PROMPT:
Print nothing but the lines from the start of the listing below through the line that contains "position:relative; height:24px; display:flex;". Do not include the pictures.

>>>

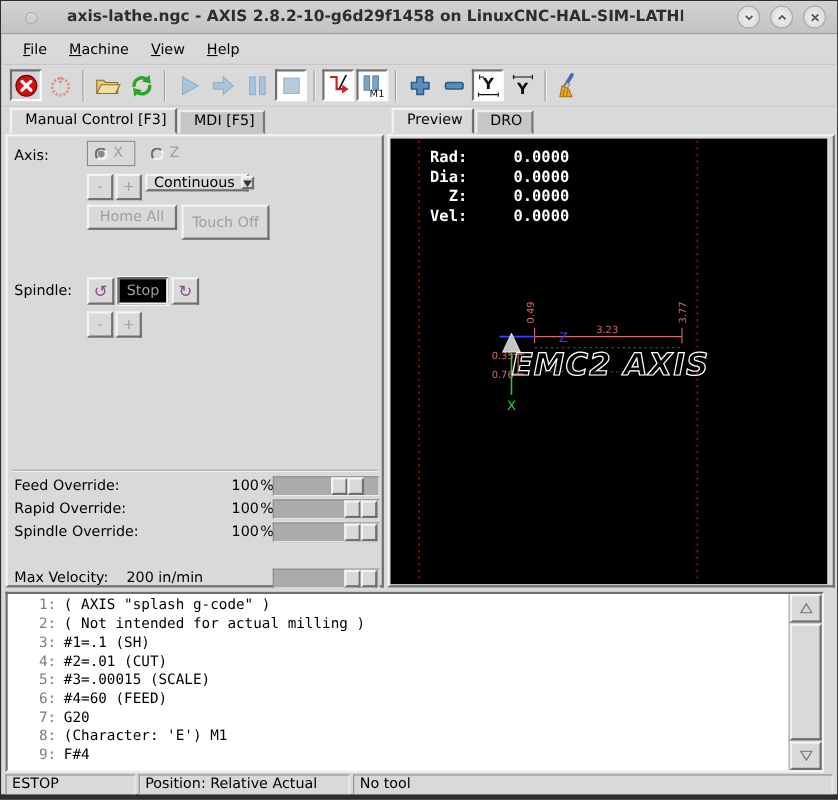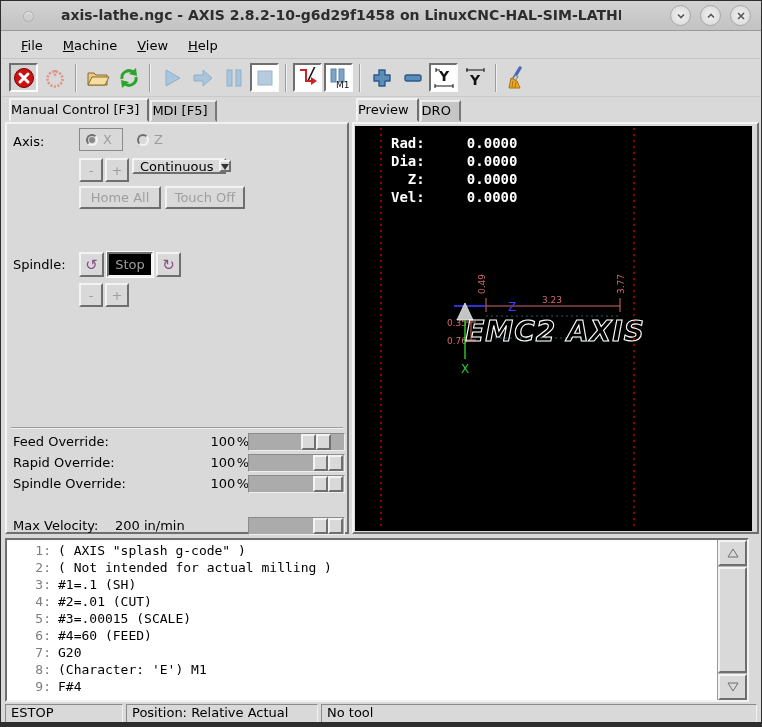--- a/index.html
+++ b/index.html
@@ -41,7 +41,7 @@
   .nb-left  { left:4px;  top:97px; width:344px; height:436px; }
   .nb-right { left:351px; top:97px; width:407px; height:436px; }
   .tabstrip { position:relative; height:24px; display:flex; align-items:flex-end; padding-left:4px; z-index:2; }
-  .tab { border:2px solid; border-color:#f3f3f3 #6f6f6f transparent #f3f3f3; padding:2px 8px 3px 0;
+  .tab { border:2px solid; border-color:#f3f3f3 #6f6f6f transparent #f3f3f3; padding:2px 8px 3px 12px;
          background:#d9d9d9; margin-right:1px; white-space:nowrap; }
   .tab.inactive { background:#c6c6c6; padding-top:1px; padding-bottom:2px; border-color:#eee #777 transparent #eee; }
   .nb-content { position:absolute; left:0; top:24px; width:100%; bottom:0;

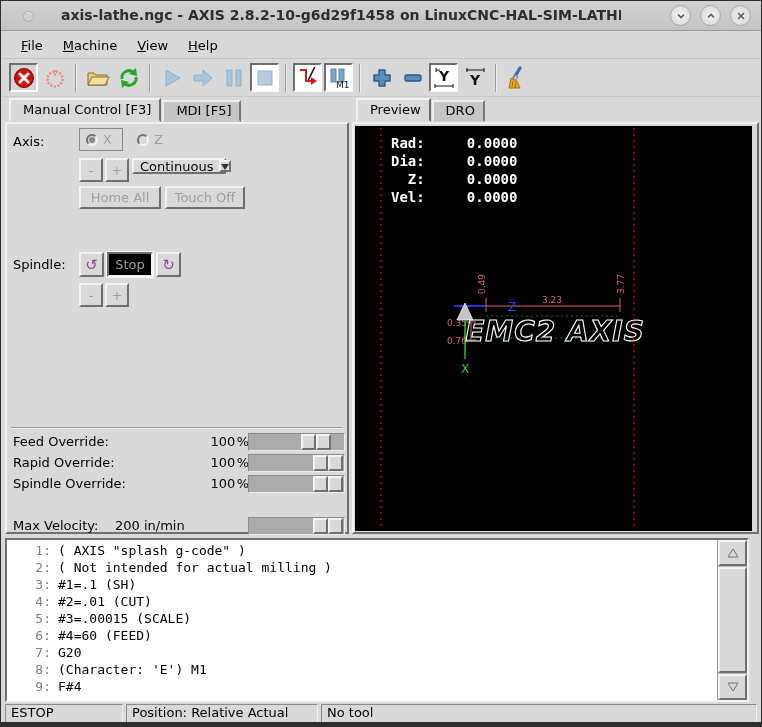--- a/index.html
+++ b/index.html
@@ -262,7 +262,7 @@
       </div>
 
       <div class="pbtn" style="left:72px; top:62px; width:82px; height:23px;">Home All</div>
-      <div class="pbtn" style="left:158px; top:62px; width:80px; height:23px;">Touch Off</div>
+      <div class="pbtn" style="left:158px; top:62px; width:80px; height:32px;">Touch Off</div>
 
       <div class="plabel" style="left:6px; top:133px;">Spindle:</div>
       <div class="pbtn" style="left:72px; top:128px; width:25px; height:25px; color:#8a4d8a; font-size:15px;">

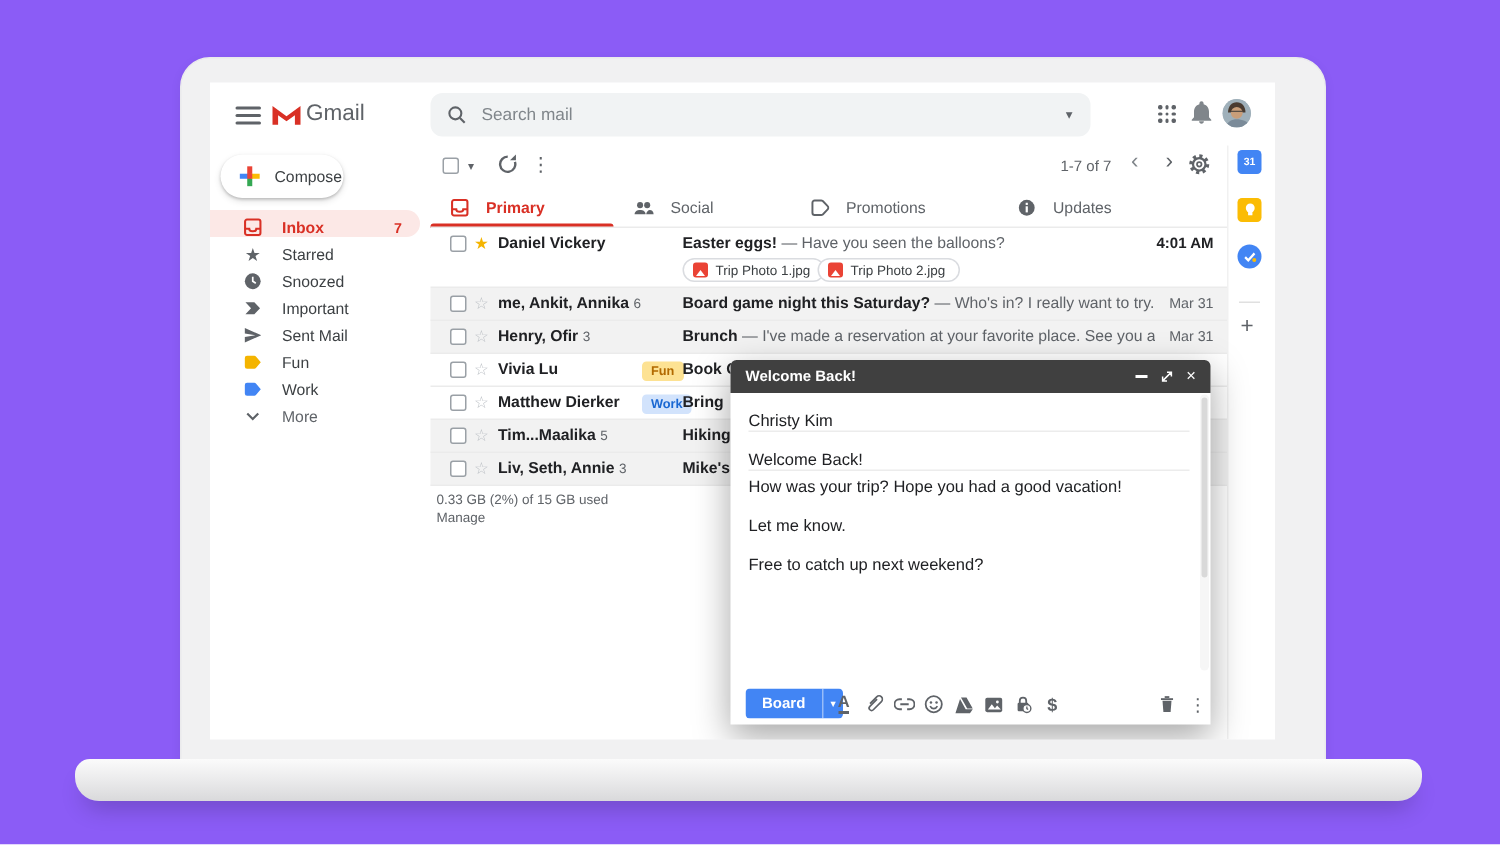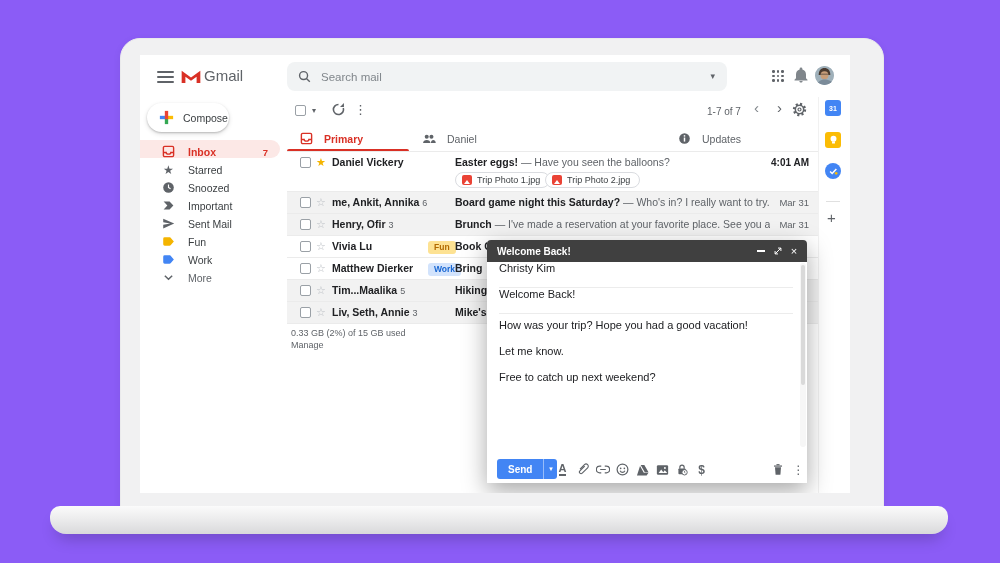--- a/index.html
+++ b/index.html
@@ -175,7 +175,7 @@
           <path d="M1.2 12c0-2.2 2-3.3 4.2-3.3S9.6 9.8 9.6 12z" fill="#5f6368"></path>
           <path d="M10 12c.3-1.9 1.6-3.3 2.8-3.3 1.5 0 2.9 1.1 2.9 3.3z" fill="#5f6368"></path>
         </svg>
-      <span>Daniel</span>
+      <span>Social</span>
     </div>
     <div class="tab" style="left:525px;width:120px;font-weight:normal">
       <svg width="13" height="13" viewBox="0 0 16 16">

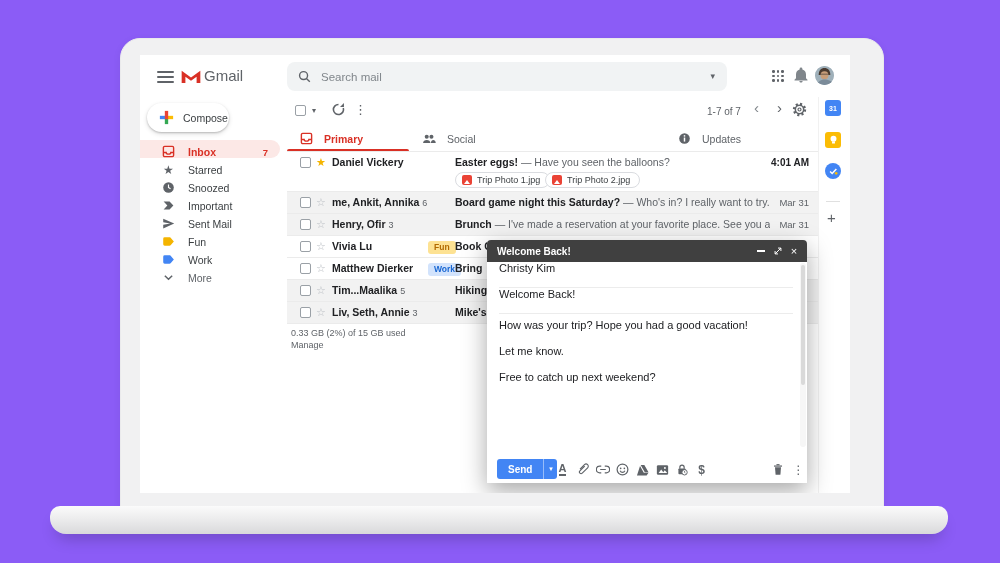--- a/index.html
+++ b/index.html
@@ -177,6 +177,12 @@
         </svg>
       <span>Social</span>
     </div>
+    <div class="tab" style="left:387px;width:120px;font-weight:normal">
+      <svg width="13" height="13" viewBox="0 0 16 16">
+          <path d="M2 3.8A1.8 1.8 0 013.8 2h5.4c.5 0 .9.2 1.3.5l4 4.2a1.8 1.8 0 010 2.6l-4 4.2c-.4.3-.8.5-1.3.5H3.8A1.8 1.8 0 012 12.2z" fill="none" stroke="#5f6368" stroke-width="1.6"></path>
+        </svg>
+      <span>Promotions</span>
+    </div>
     <div class="tab" style="left:525px;width:120px;font-weight:normal">
       <svg width="13" height="13" viewBox="0 0 16 16">
           <circle cx="8" cy="8" r="6.5" fill="#5f6368"></circle>

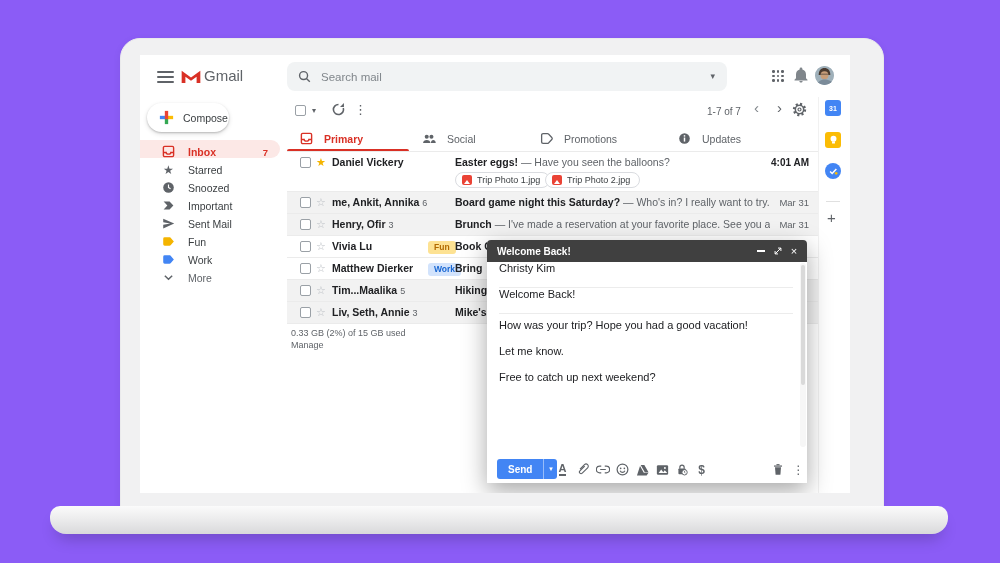--- a/index.html
+++ b/index.html
@@ -81,7 +81,7 @@
   .chead{position:absolute;left:0;top:0;right:0;height:22px;background:#404040;border-radius:4px 4px 0 0;display:flex;align-items:center;padding:0 10px}
   .chead .ttl{font-size:10px;font-weight:bold;color:#fff}
   .cctl{position:absolute;top:0;height:22px;width:16px;display:flex;align-items:center;justify-content:center;cursor:pointer;color:#fff}
-  .cfield{position:absolute;left:12px;right:14px;height:26px;display:flex;align-items:flex-start;font-size:11px;color:var(--dark);border-bottom:1px solid #ececec;cursor:text}
+  .cfield{position:absolute;left:12px;right:14px;height:26px;display:flex;align-items:flex-end;font-size:11px;color:var(--dark);border-bottom:1px solid #ececec;cursor:text}
   .cbody{position:absolute;left:12px;right:20px;top:78px;font-size:11px;color:var(--dark);line-height:15px;cursor:text}
   .cbody p{margin-bottom:11px}
   .cscroll{position:absolute;right:1px;top:23px;bottom:36px;width:6px;background:#f6f6f6;border-radius:3px}

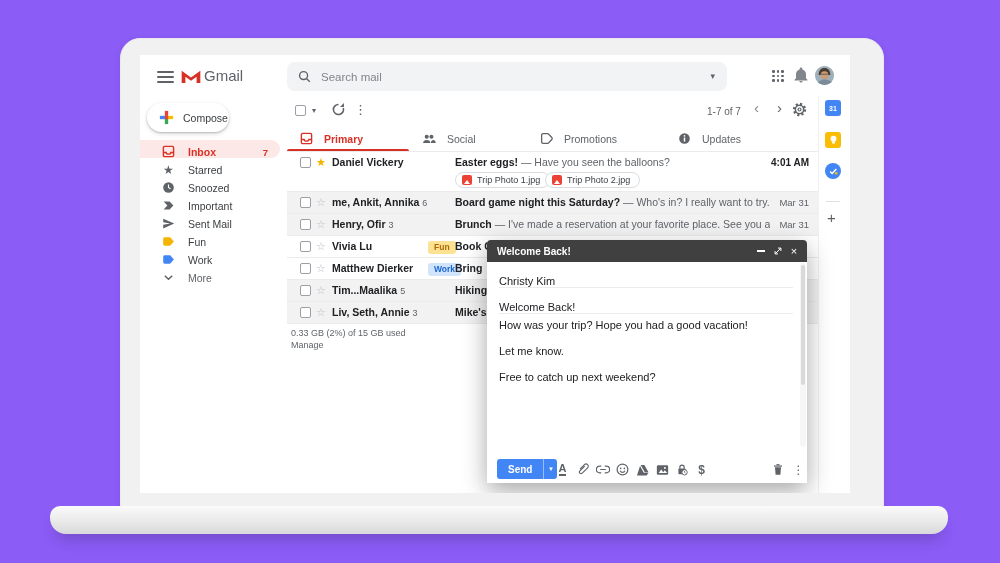--- a/index.html
+++ b/index.html
@@ -386,7 +386,7 @@
         </div>
 
       <div class="send">
-        <span class="smain">Send</span>
+        <span class="smain">Board</span>
         <span class="scaret">▾</span>
       </div>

<<<

WRITTEN SOLUTION:
--- a/index.html
+++ b/index.html
@@ -41,7 +41,7 @@
   .nb-left  { left:4px;  top:97px; width:344px; height:436px; }
   .nb-right { left:351px; top:97px; width:407px; height:436px; }
   .tabstrip { position:relative; height:24px; display:flex; align-items:flex-end; padding-left:4px; z-index:2; }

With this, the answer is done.